This increase in rates will also narrow the subsidy gap that the young are paying the old. The incurred claim ratio (ICR), a number that tells us how much the company has paid policyholders as a percentage of premiums collected, stands at 111 per cent for under 40 and 171 per cent for over 40. One way to balance this equation is by increasing premiums. There is nothing immoral about this — the insurance company measures risk and decides a price to insure that risk; the higher the risk, the greater the price.

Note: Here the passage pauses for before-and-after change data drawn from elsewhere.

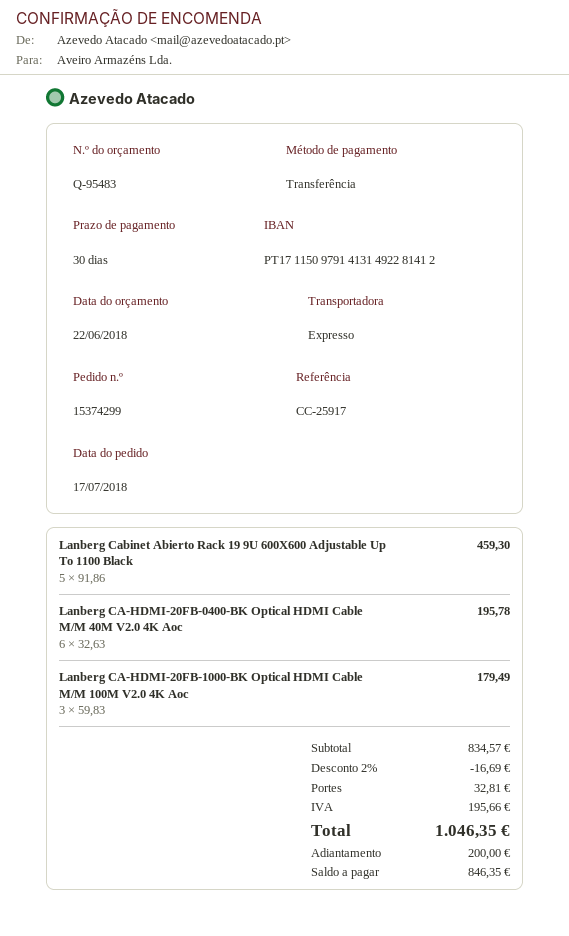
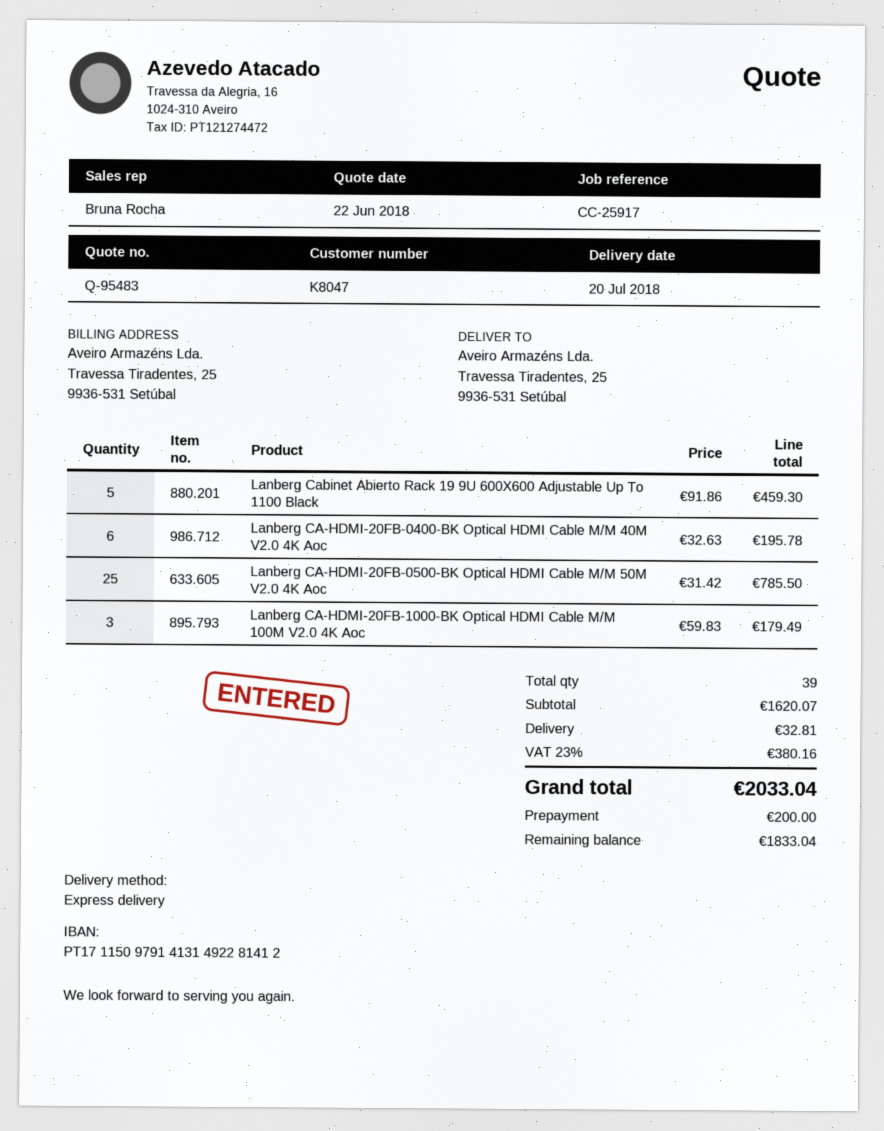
Lanberg CA-HDMI-20FB-0500-BK Optical HDMI Cable M/M 50M V2.0 4K Aoc: none -> 25 x 31.42 = 785.50
subtotal: 834.57 -> 1620.07
discount: 2% = 16.69 -> none
tax: 195.66 -> 380.16
total: 1046.35 -> 2033.04
balance: 846.35 -> 1833.04

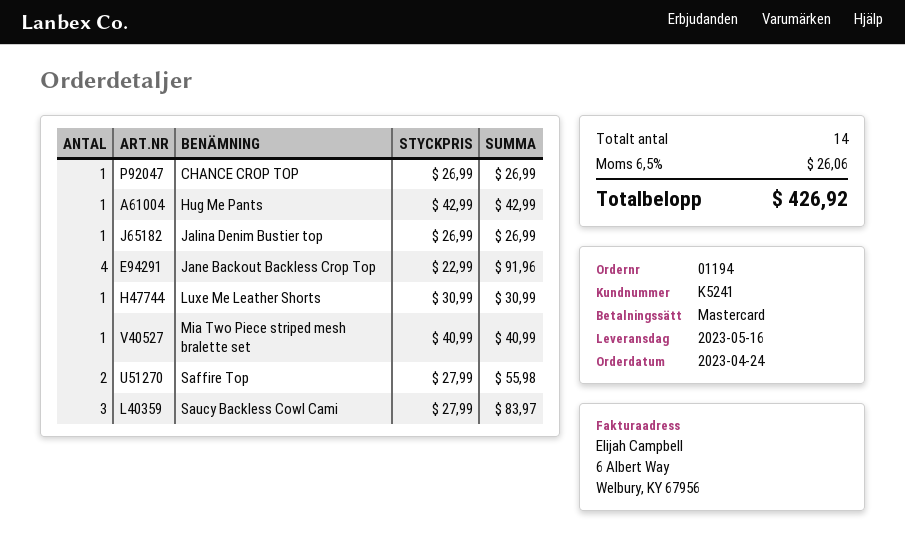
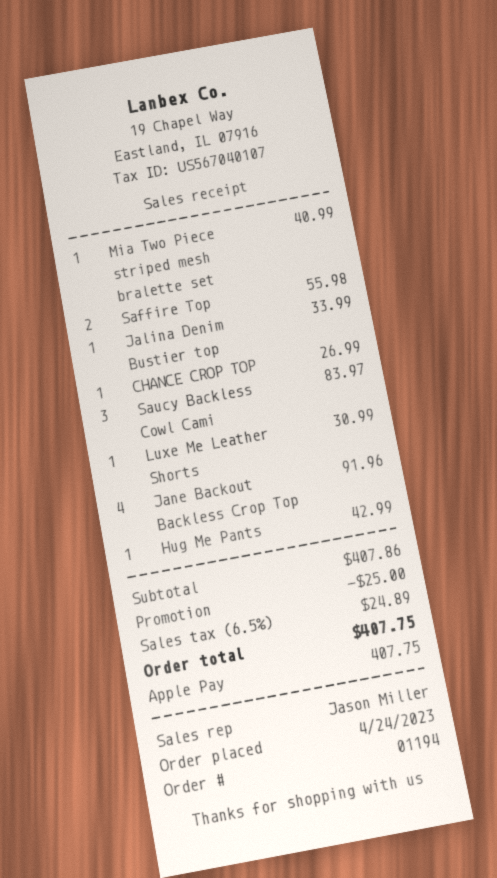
payment method: Mastercard -> Apple Pay
Jalina Denim Bustier top: 1 for 26.99 -> 1 for 33.99
discount: none -> 25.00
tax: 6.5% = 26.06 -> 6.5% = 24.89
total: 426.92 -> 407.75

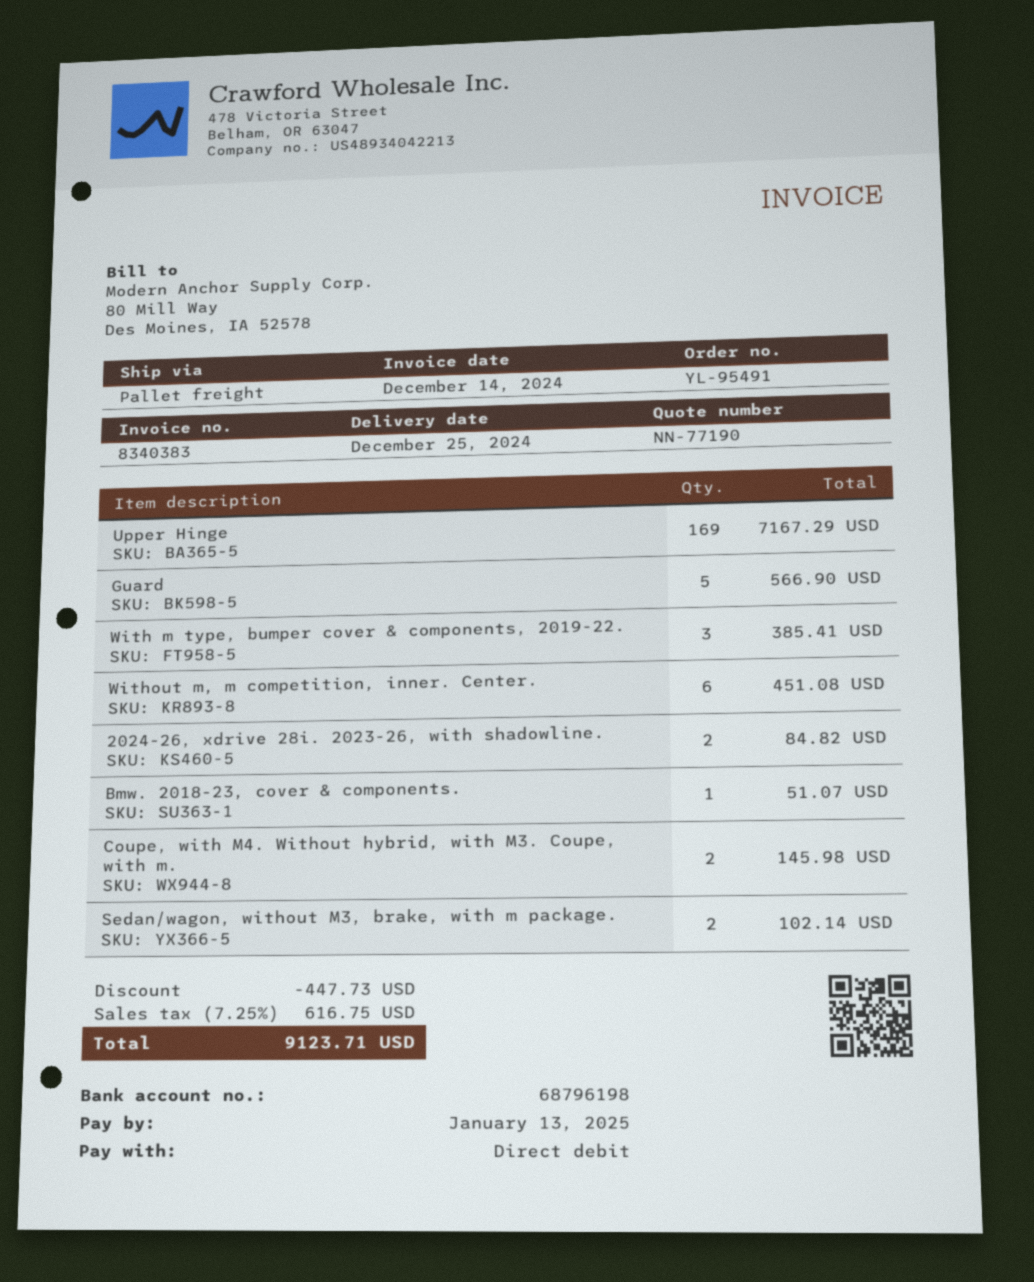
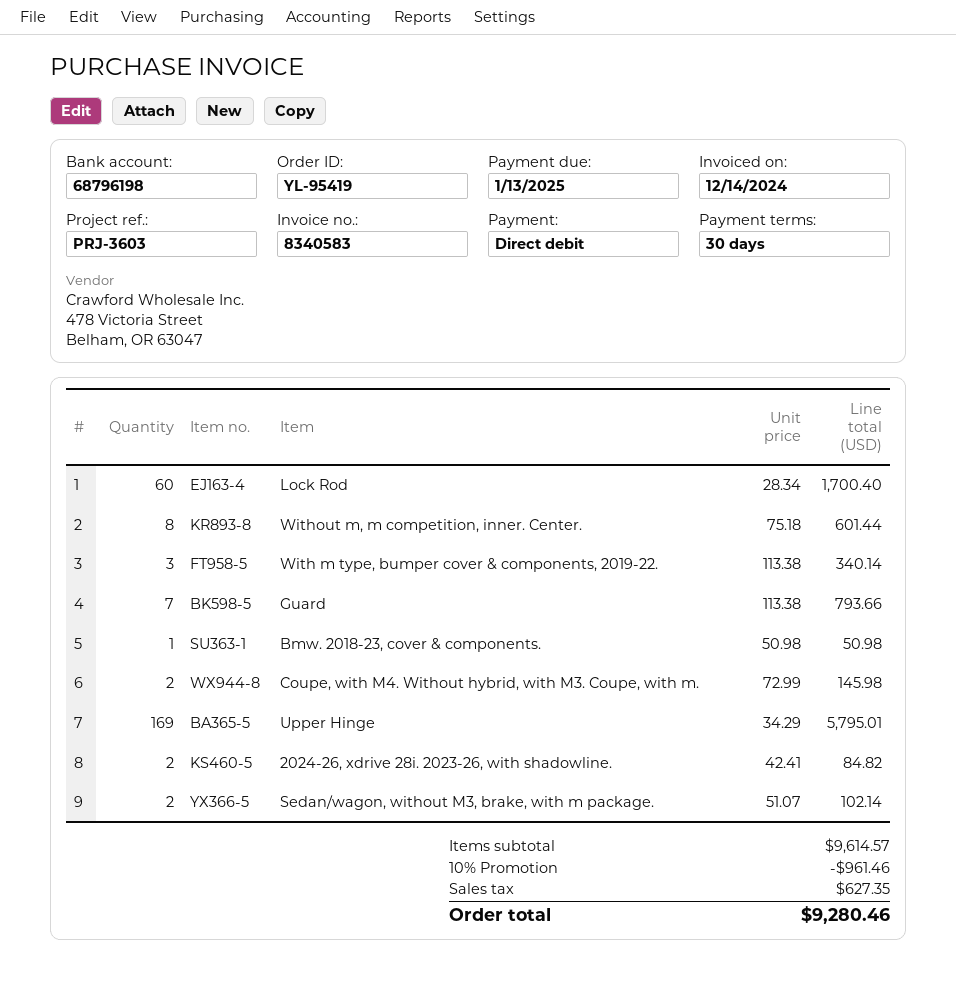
order number: YL-95491 -> YL-95419
invoice number: 8340383 -> 8340583
Upper Hinge: 169 for 7167.29 -> 169 for 5795.01
Guard: 5 for 566.90 -> 7 for 793.66
With m type, bumper cover & components, 2019-22.: 3 for 385.41 -> 3 for 340.14
Without m, m competition, inner. Center.: 6 for 451.08 -> 8 for 601.44
Bmw. 2018-23, cover & components.: 1 for 51.07 -> 1 for 50.98
Lock Rod: none -> 60 for 1700.40
discount: 447.73 -> 961.46
tax: 616.75 -> 627.35
total: 9123.71 -> 9280.46

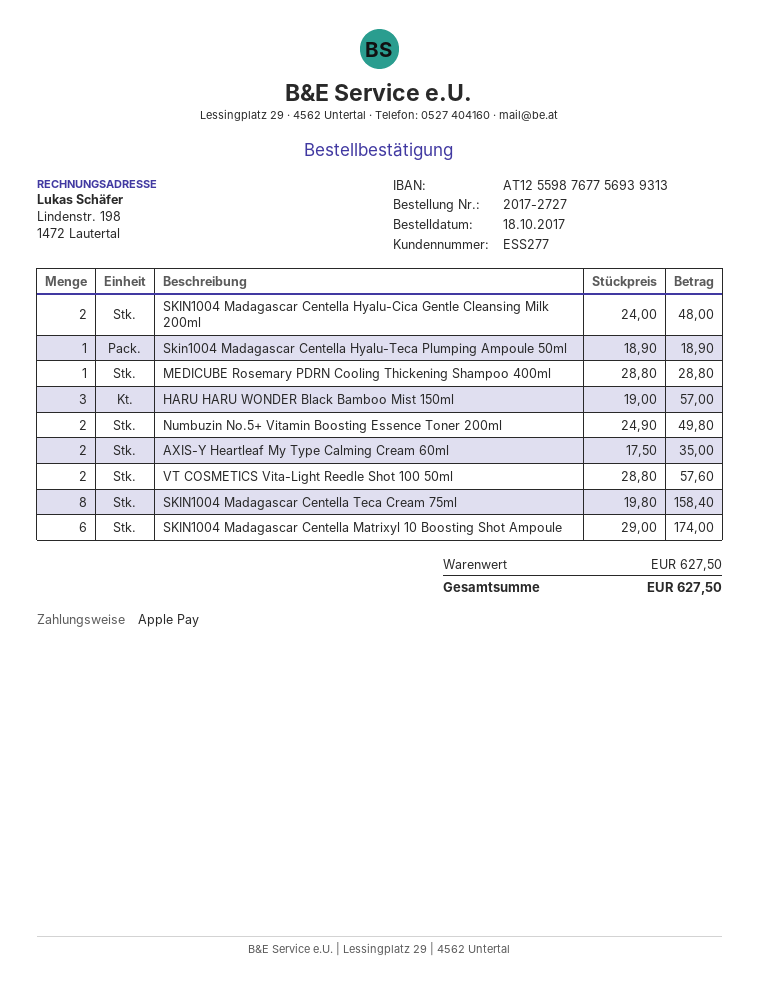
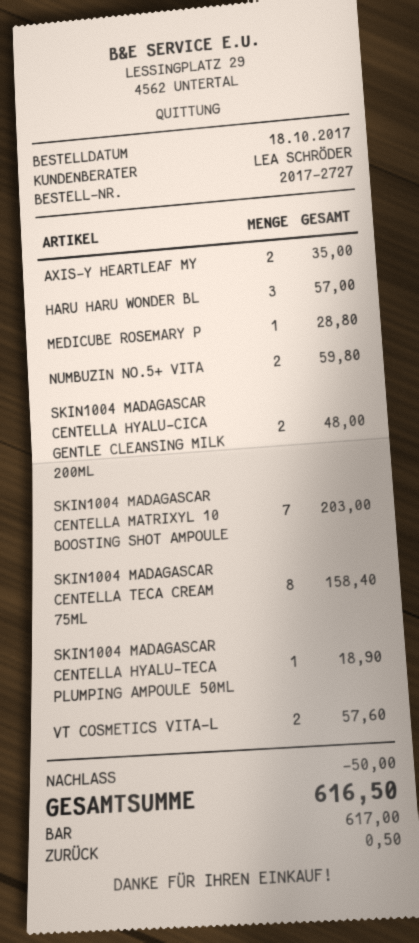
payment method: Apple Pay -> cash
Numbuzin No.5+ Vitamin Boosting Essence Toner 200ml: 2 for 49.80 -> 2 for 59.80
SKIN1004 Madagascar Centella Matrixyl 10 Boosting Shot Ampoule: 6 for 174.00 -> 7 for 203.00
discount: none -> 50.00
total: 627.50 -> 616.50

The other way to resolve the tension between increasing business and avoiding bad risk is to choose clients carefully. In the US, for instance, insurance companies divide people into four categories — preferred risk (one in eight applications are accepted, and account for 30 per cent of premium), standard risk (four out of five, 40 per cent), substandard risk (8 per cent, 30 per cent), and uninsurable (insurance declined). This system has varied premium rating factors — age, sex, occupation geography, smoker v/s non-smoker and suchlike — which ensure that the healthy do not subsidise the infirm.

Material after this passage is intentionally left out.